What you need to do: The reply should reproduce every line of the data below word for word, minus any images.

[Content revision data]
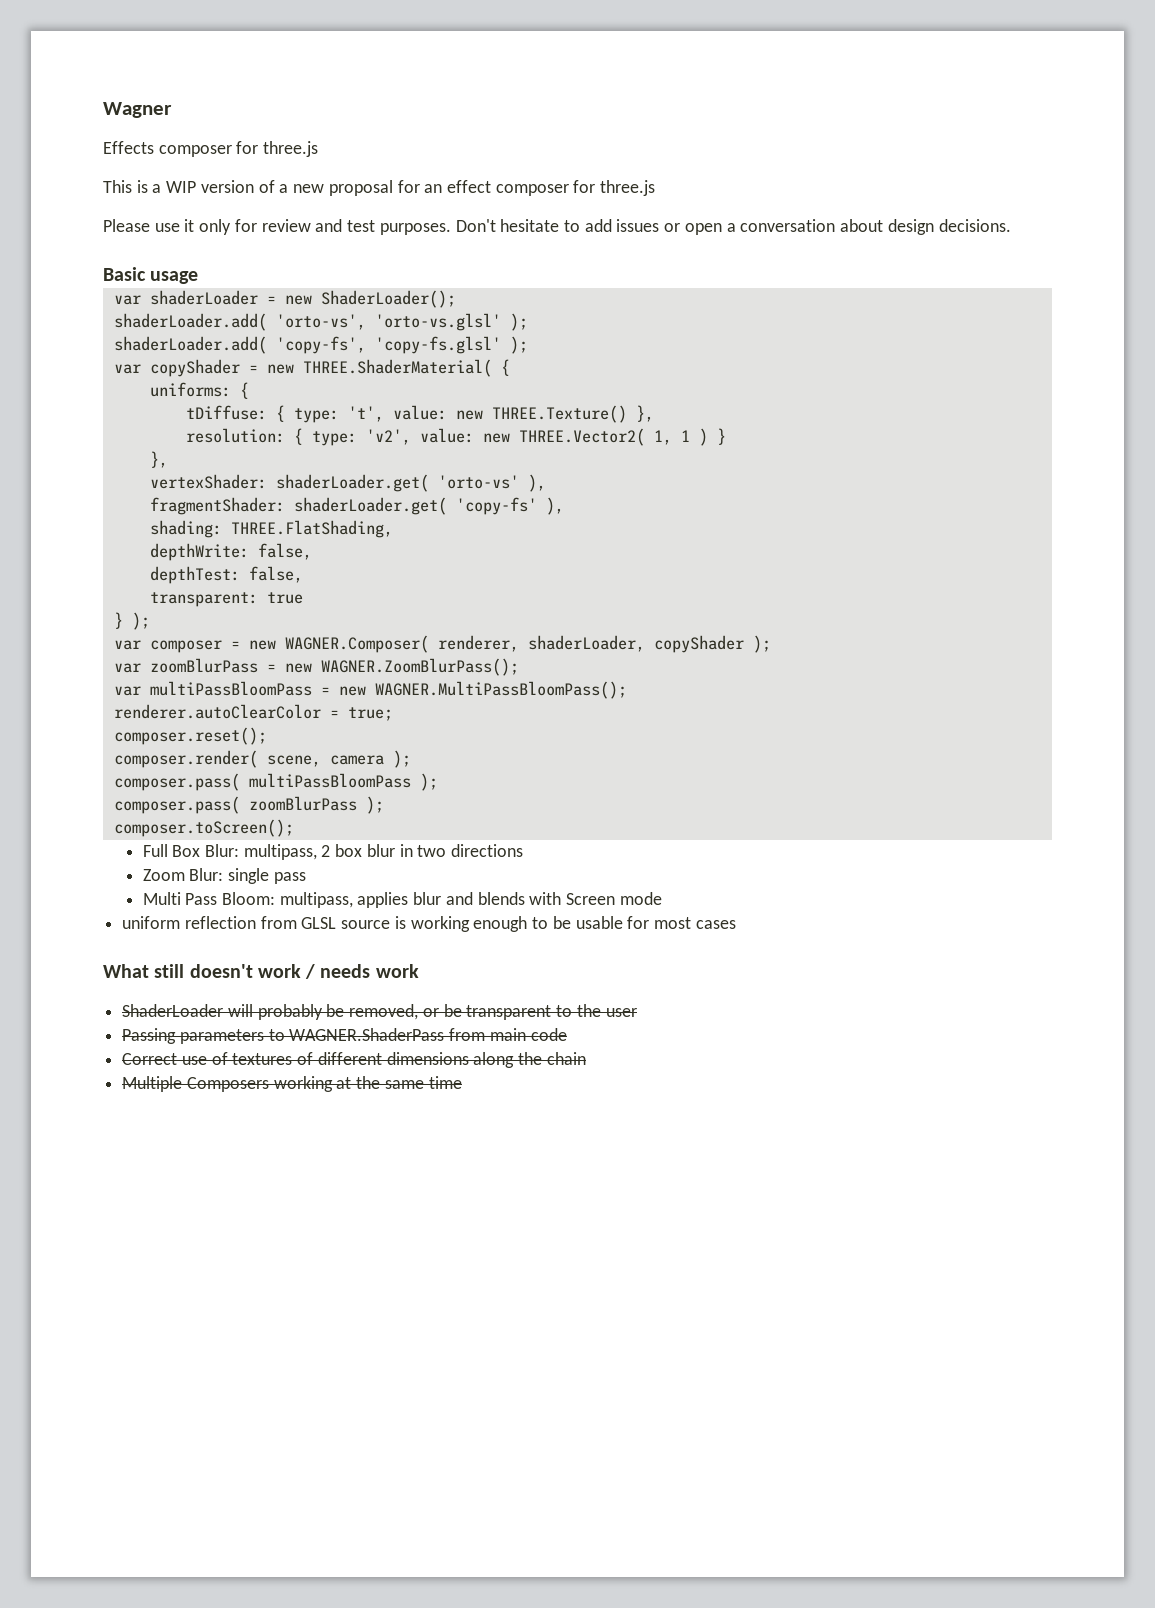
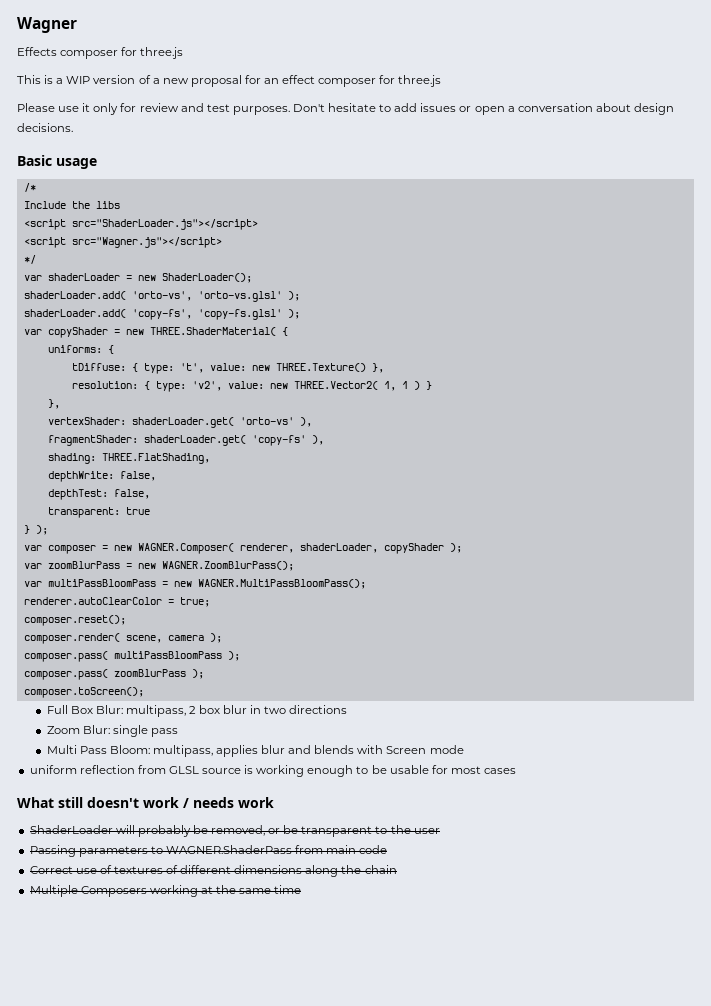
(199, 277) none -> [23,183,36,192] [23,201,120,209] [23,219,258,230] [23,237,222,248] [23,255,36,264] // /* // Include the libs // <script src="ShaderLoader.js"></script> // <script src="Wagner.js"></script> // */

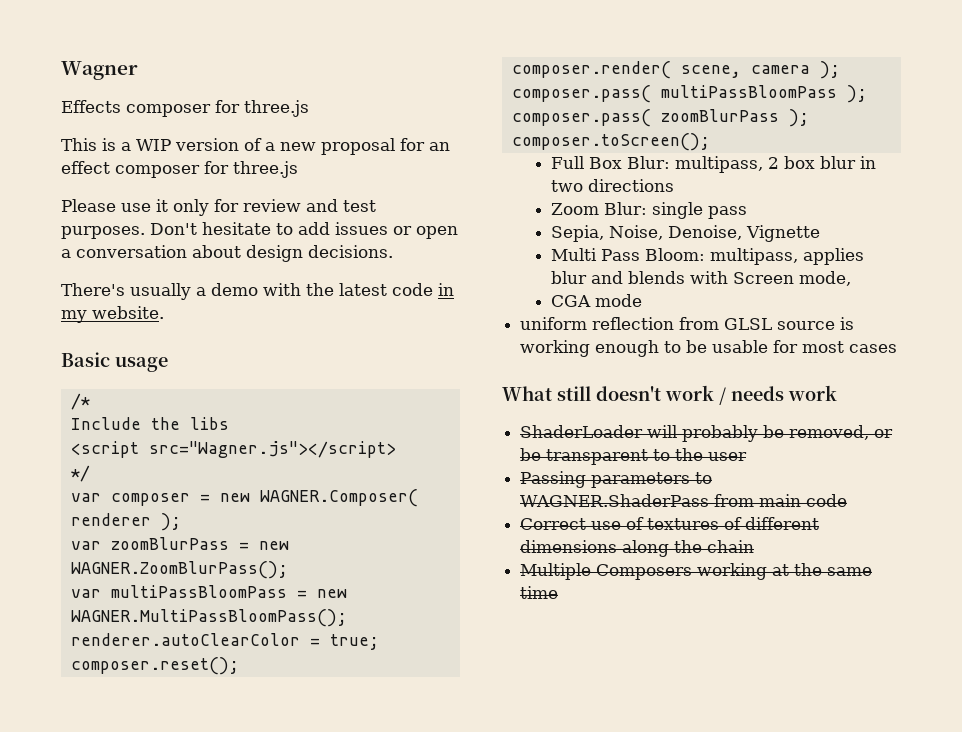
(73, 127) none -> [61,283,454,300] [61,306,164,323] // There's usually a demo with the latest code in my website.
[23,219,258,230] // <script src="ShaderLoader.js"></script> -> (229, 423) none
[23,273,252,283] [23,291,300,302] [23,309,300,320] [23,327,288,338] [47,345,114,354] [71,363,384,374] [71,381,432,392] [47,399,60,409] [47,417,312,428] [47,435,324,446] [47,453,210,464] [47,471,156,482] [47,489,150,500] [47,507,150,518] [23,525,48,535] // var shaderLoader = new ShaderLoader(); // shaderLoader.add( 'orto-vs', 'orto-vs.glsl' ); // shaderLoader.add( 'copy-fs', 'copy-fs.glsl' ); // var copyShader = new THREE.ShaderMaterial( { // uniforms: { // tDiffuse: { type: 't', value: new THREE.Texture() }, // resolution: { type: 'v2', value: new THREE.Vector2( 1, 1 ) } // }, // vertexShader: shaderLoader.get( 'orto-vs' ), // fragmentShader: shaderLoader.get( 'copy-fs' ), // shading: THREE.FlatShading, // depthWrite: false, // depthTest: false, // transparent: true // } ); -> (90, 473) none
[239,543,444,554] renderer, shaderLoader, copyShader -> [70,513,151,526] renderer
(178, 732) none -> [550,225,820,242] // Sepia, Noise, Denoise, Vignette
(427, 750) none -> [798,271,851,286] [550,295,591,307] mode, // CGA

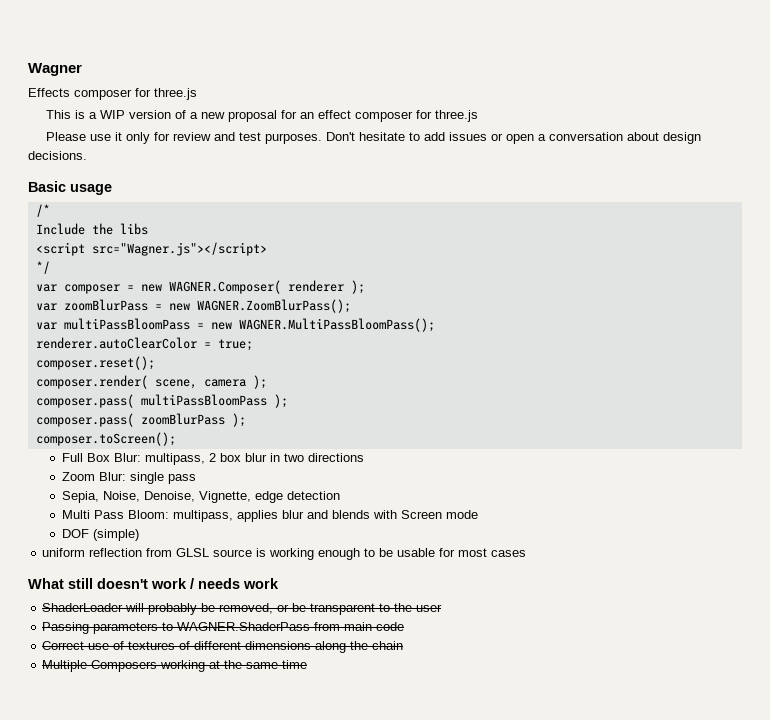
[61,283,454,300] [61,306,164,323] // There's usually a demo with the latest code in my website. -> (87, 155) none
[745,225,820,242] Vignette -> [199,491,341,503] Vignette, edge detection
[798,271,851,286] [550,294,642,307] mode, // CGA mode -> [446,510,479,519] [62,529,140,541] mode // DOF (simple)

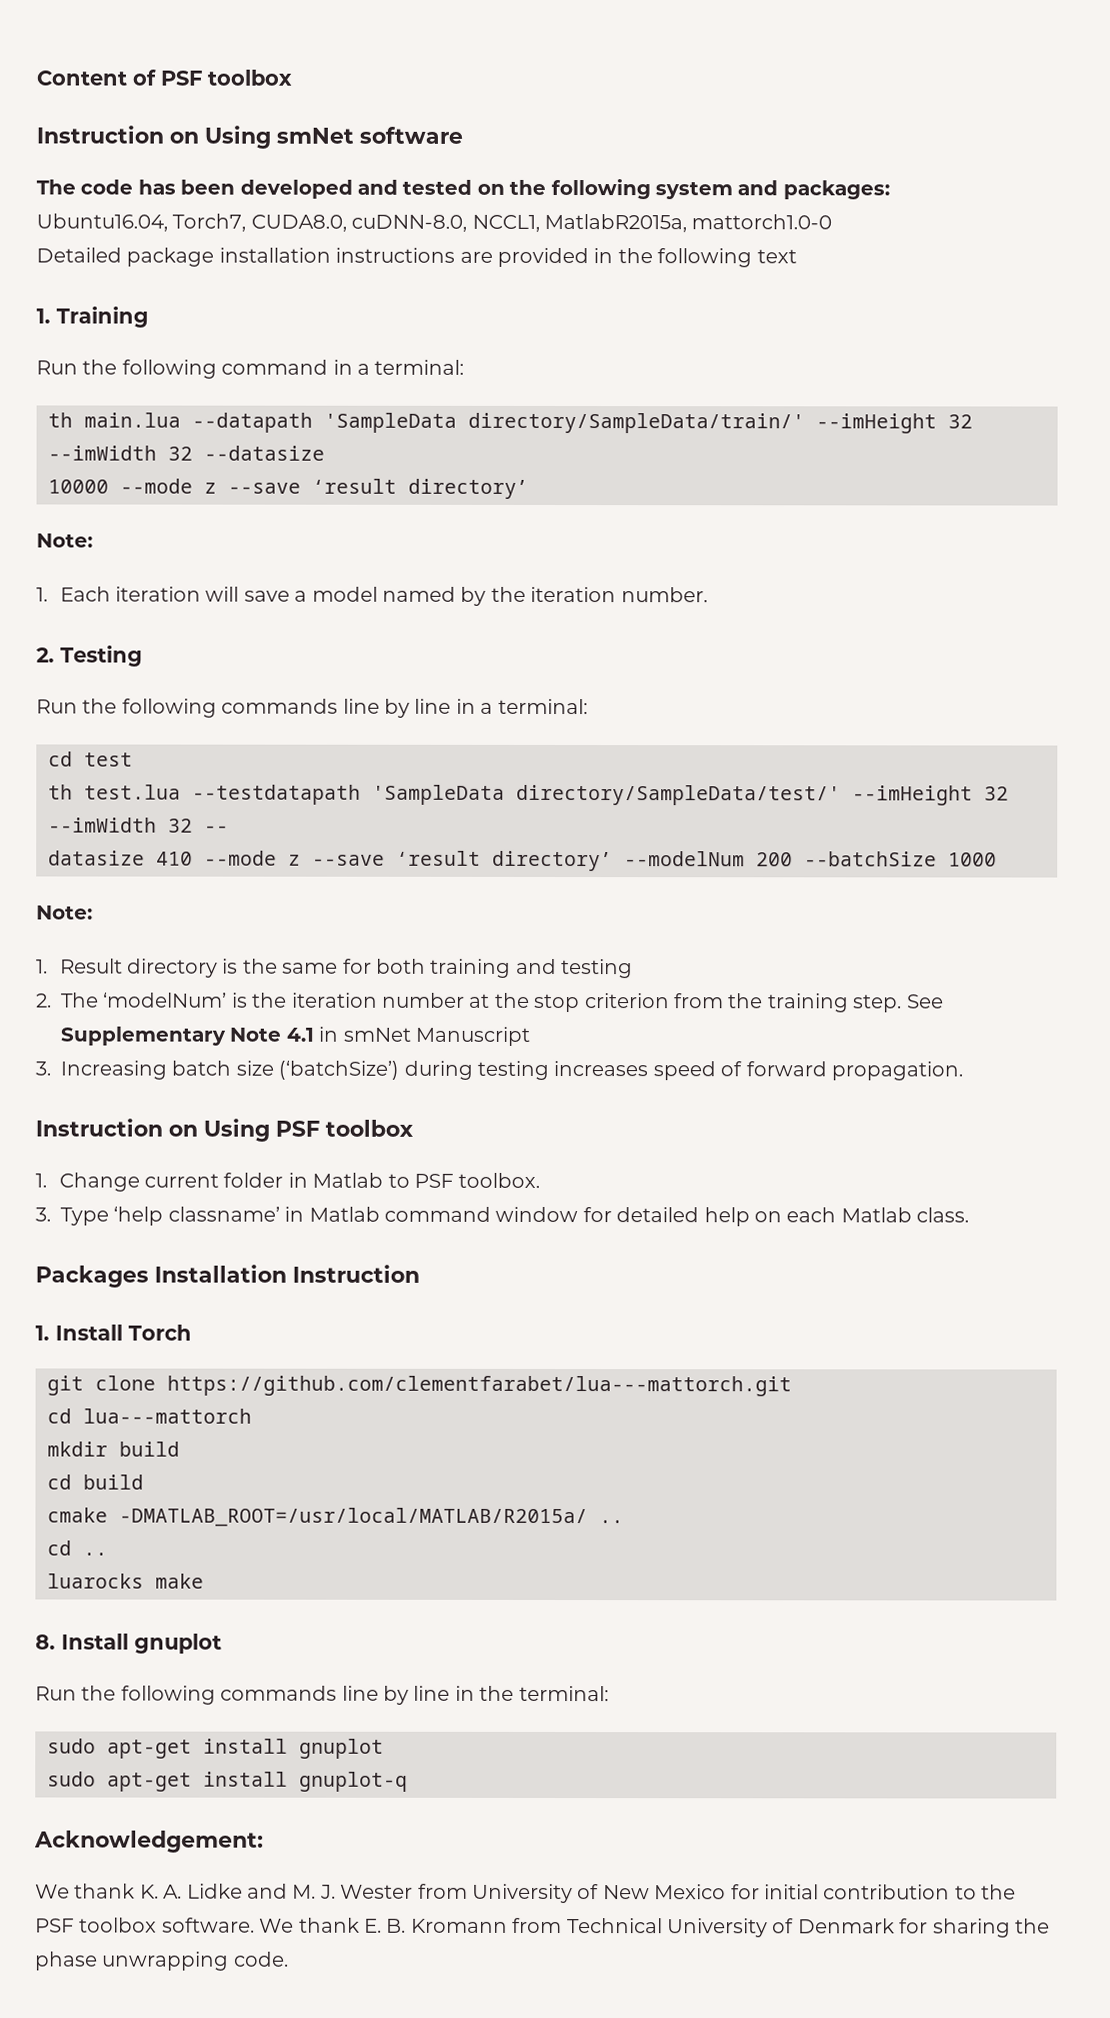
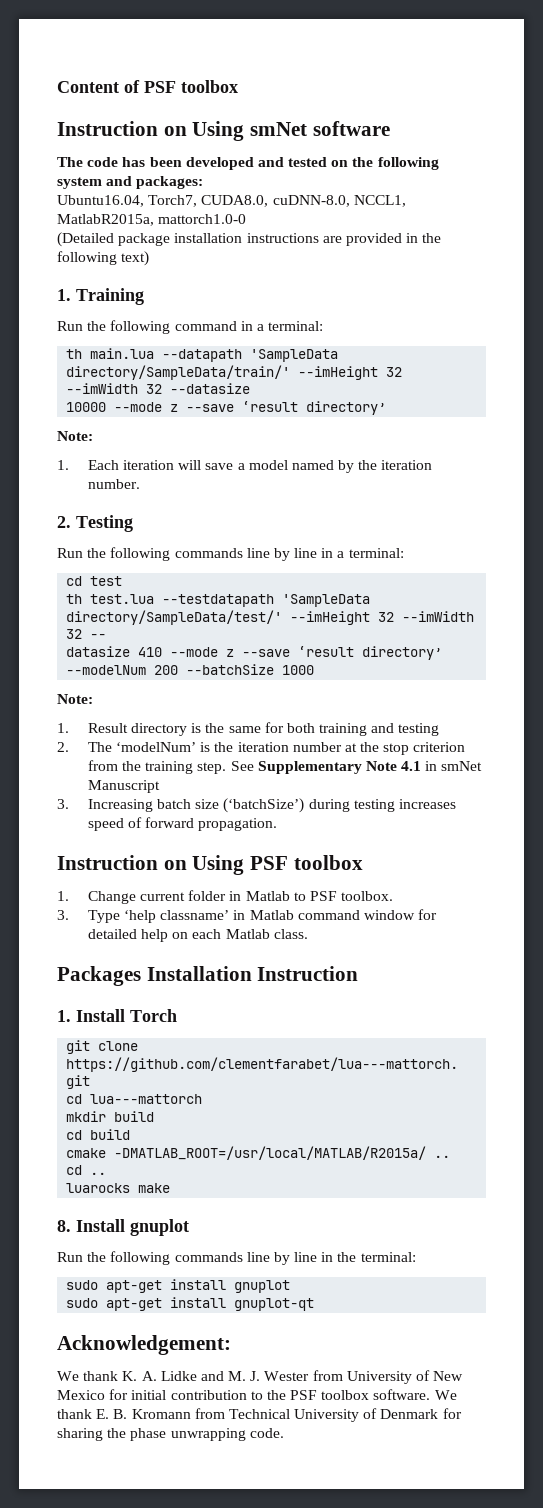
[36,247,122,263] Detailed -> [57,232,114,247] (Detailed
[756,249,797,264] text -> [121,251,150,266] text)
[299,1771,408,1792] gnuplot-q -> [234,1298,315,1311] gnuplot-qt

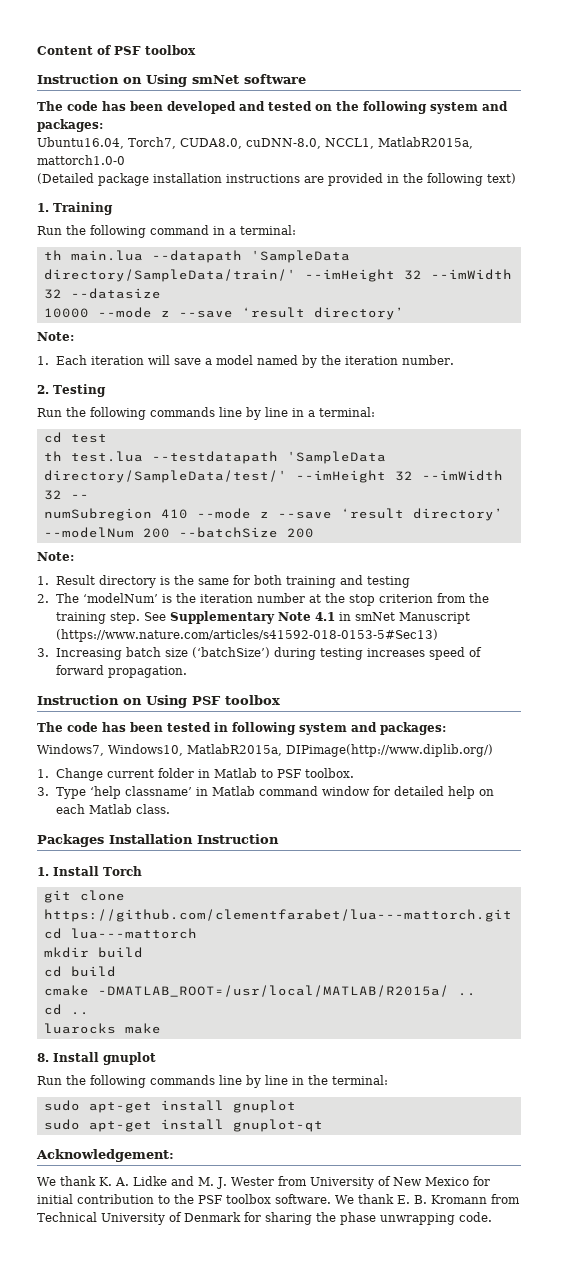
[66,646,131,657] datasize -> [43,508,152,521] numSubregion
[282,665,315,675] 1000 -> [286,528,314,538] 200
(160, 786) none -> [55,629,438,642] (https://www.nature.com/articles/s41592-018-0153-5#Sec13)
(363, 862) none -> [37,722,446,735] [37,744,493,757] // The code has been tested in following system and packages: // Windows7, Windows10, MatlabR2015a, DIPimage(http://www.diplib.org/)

Reply:
(199, 277) none -> [23,183,36,192] [23,201,120,209] [23,219,258,230] [23,237,222,248] [23,255,36,264] // /* // Include the libs // <script src="ShaderLoader.js"></script> // <script src="Wagner.js"></script> // */

(73, 127) none -> [61,283,454,300] [61,306,164,323] // There's usually a demo with the latest code in my website.
[23,219,258,230] // <script src="ShaderLoader.js"></script> -> (229, 423) none
[23,273,252,283] [23,291,300,302] [23,309,300,320] [23,327,288,338] [47,345,114,354] [71,363,384,374] [71,381,432,392] [47,399,60,409] [47,417,312,428] [47,435,324,446] [47,453,210,464] [47,471,156,482] [47,489,150,500] [47,507,150,518] [23,525,48,535] // var shaderLoader = new ShaderLoader(); // shaderLoader.add( 'orto-vs', 'orto-vs.glsl' ); // shaderLoader.add( 'copy-fs', 'copy-fs.glsl' ); // var copyShader = new THREE.ShaderMaterial( { // uniforms: { // tDiffuse: { type: 't', value: new THREE.Texture() }, // resolution: { type: 'v2', value: new THREE.Vector2( 1, 1 ) } // }, // vertexShader: shaderLoader.get( 'orto-vs' ), // fragmentShader: shaderLoader.get( 'copy-fs' ), // shading: THREE.FlatShading, // depthWrite: false, // depthTest: false, // transparent: true // } ); -> (90, 473) none
[239,543,444,554] renderer, shaderLoader, copyShader -> [70,513,151,526] renderer
(178, 732) none -> [550,225,820,242] // Sepia, Noise, Denoise, Vignette
(427, 750) none -> [798,271,851,286] [550,295,591,307] mode, // CGA

[61,283,454,300] [61,306,164,323] // There's usually a demo with the latest code in my website. -> (87, 155) none
[745,225,820,242] Vignette -> [199,491,341,503] Vignette, edge detection
[798,271,851,286] [550,294,642,307] mode, // CGA mode -> [446,510,479,519] [62,529,140,541] mode // DOF (simple)

[36,247,122,263] Detailed -> [57,232,114,247] (Detailed
[756,249,797,264] text -> [121,251,150,266] text)
[299,1771,408,1792] gnuplot-q -> [234,1298,315,1311] gnuplot-qt

[66,646,131,657] datasize -> [43,508,152,521] numSubregion
[282,665,315,675] 1000 -> [286,528,314,538] 200
(160, 786) none -> [55,629,438,642] (https://www.nature.com/articles/s41592-018-0153-5#Sec13)
(363, 862) none -> [37,722,446,735] [37,744,493,757] // The code has been tested in following system and packages: // Windows7, Windows10, MatlabR2015a, DIPimage(http://www.diplib.org/)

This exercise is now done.